Smeal, in disbelief, said, “Feminists lost both Molly and Sheri in the same week. They loved each other and worked so beautifully together. Ironically of two different generations, they would pass together. Each made the other shine – together in a myriad of ways they fired up a movement. Sheri was not only a ‘give them hell’ organizer, but also a superb and insightful writer.”

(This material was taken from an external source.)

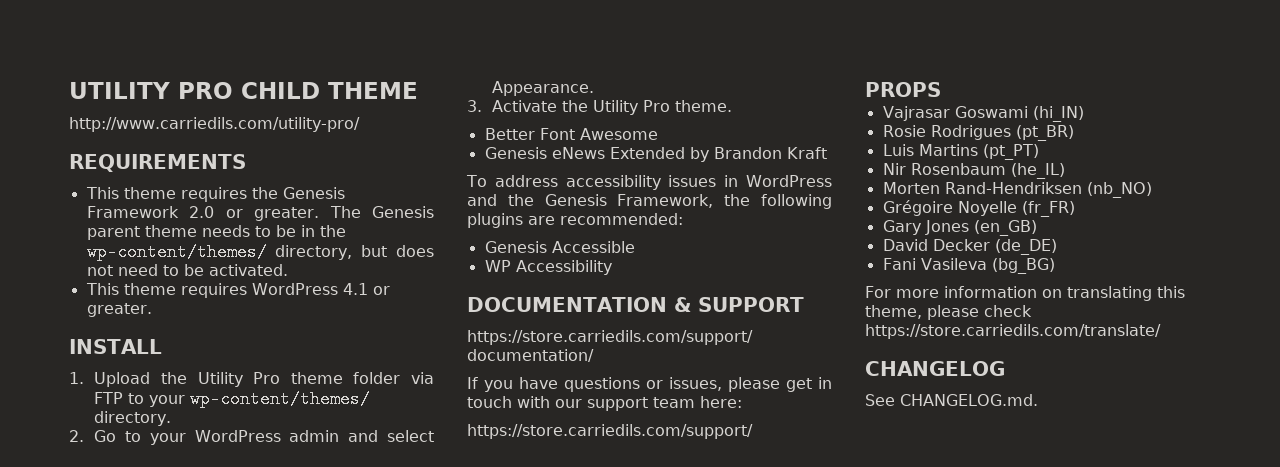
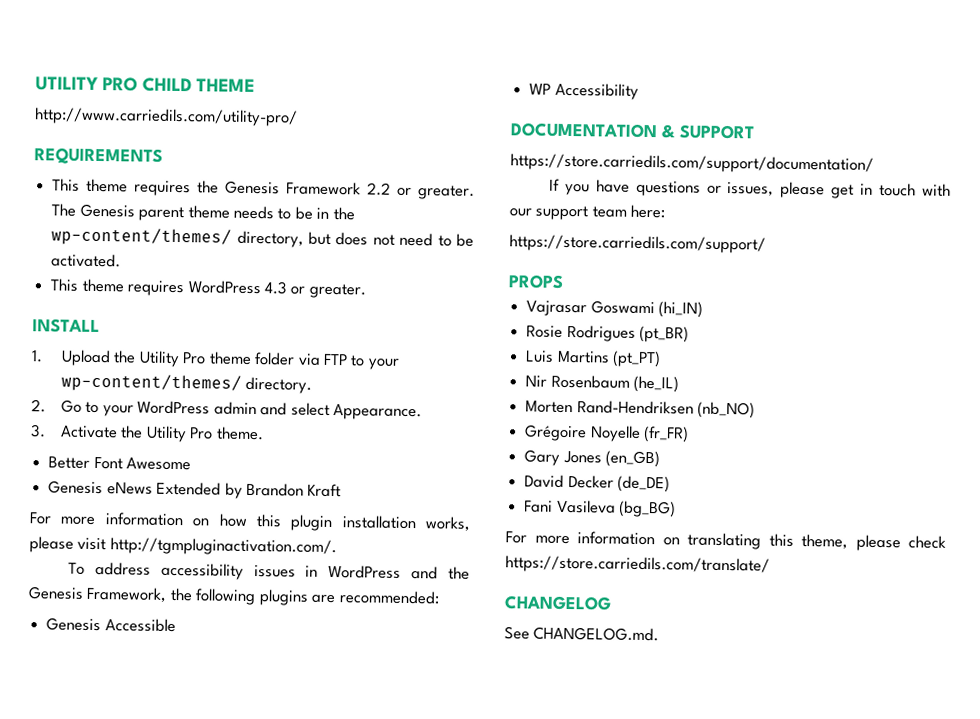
[189,206,215,218] 2.0 -> [367,182,392,196] 2.2
[342,283,368,295] 4.1 -> [263,281,287,295] 4.3
(827, 153) none -> [29,512,470,532] [29,536,337,557] // For more information on how this plugin installation works, please visit http://tgmpluginactivation.com/.

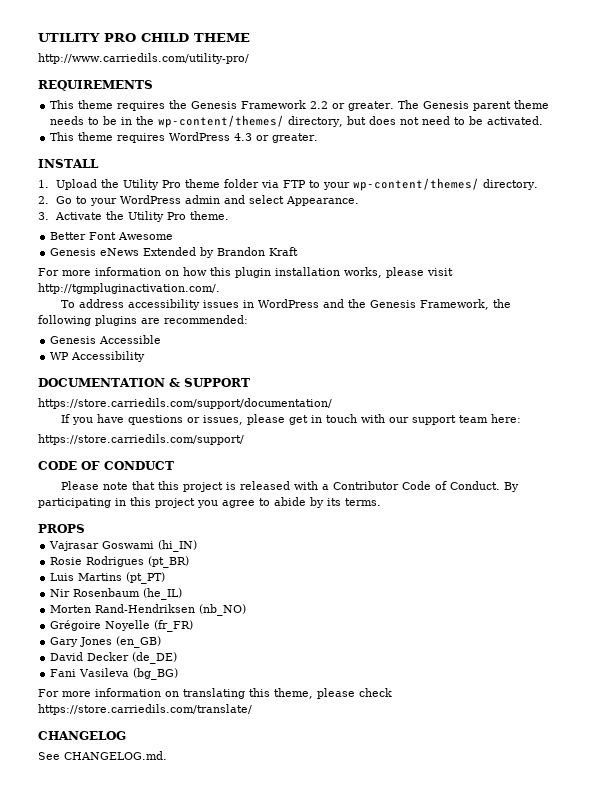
(766, 244) none -> [38,461,174,470] [60,481,519,492] [38,497,381,508] // CODE OF CONDUCT // Please note that this project is released with a Contributor Code of Conduct. By participating in this project you agree to abide by its terms.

O’Dell began as a reporter for the West Virginia Gazette and a speechwriter for then-Governor Jay Rockefeller of West Virginia before going to Washington for national NOW office. After her vice presidency at NOW, she joined the staff of Craver, Matthews, Smith, & Company, a public interest firm that represented the very causes that were Sheri’s passion. O’Dell, a senior writer and creative strategist for CMS, put her talents to work for initially NOW and Planned Parenthood Federation of America, then Amnesty International, ACLU, and the Brady Center to Prevent Gun Violence (formerly Handgun Control, Inc), among others. She also contributed her writing skills to both the Feminist Majority Foundation online and Ms. magazine.

Her boss and longtime friend Roger Craver, in celebrating her remarkable life, said, “In a world sadly marked by far too much complacency and protection of the status quo, Sheri was a passionate, intense voice of outrage and concern. To the uninitiated her down home West Virginia drawl may have briefly masked the incisive and quick mind of the crusader. But only briefly. For when Sheri got rolling the rights and wrongs of the world came vividly alive through her Technicolor language.”

Sheri O’Dell’s life will be celebrated Thursday, September 29, at St. John’s Episcopal Church in Charleston, West Virginia, and in Washington, DC at a later date. Her surviving life partner Jan Chapin, her brother Jim Farley, and her sister Judy Ford ask that in lieu of flowers that people interested in paying tribute to O’Dell do so by contributing to a charity or cause they believe in, or in West Virginia to contribute to Barbara Ferraro or Pat Hussey’s Covenant House at 600 Shrewsbury Street, Charleston, WV 25301.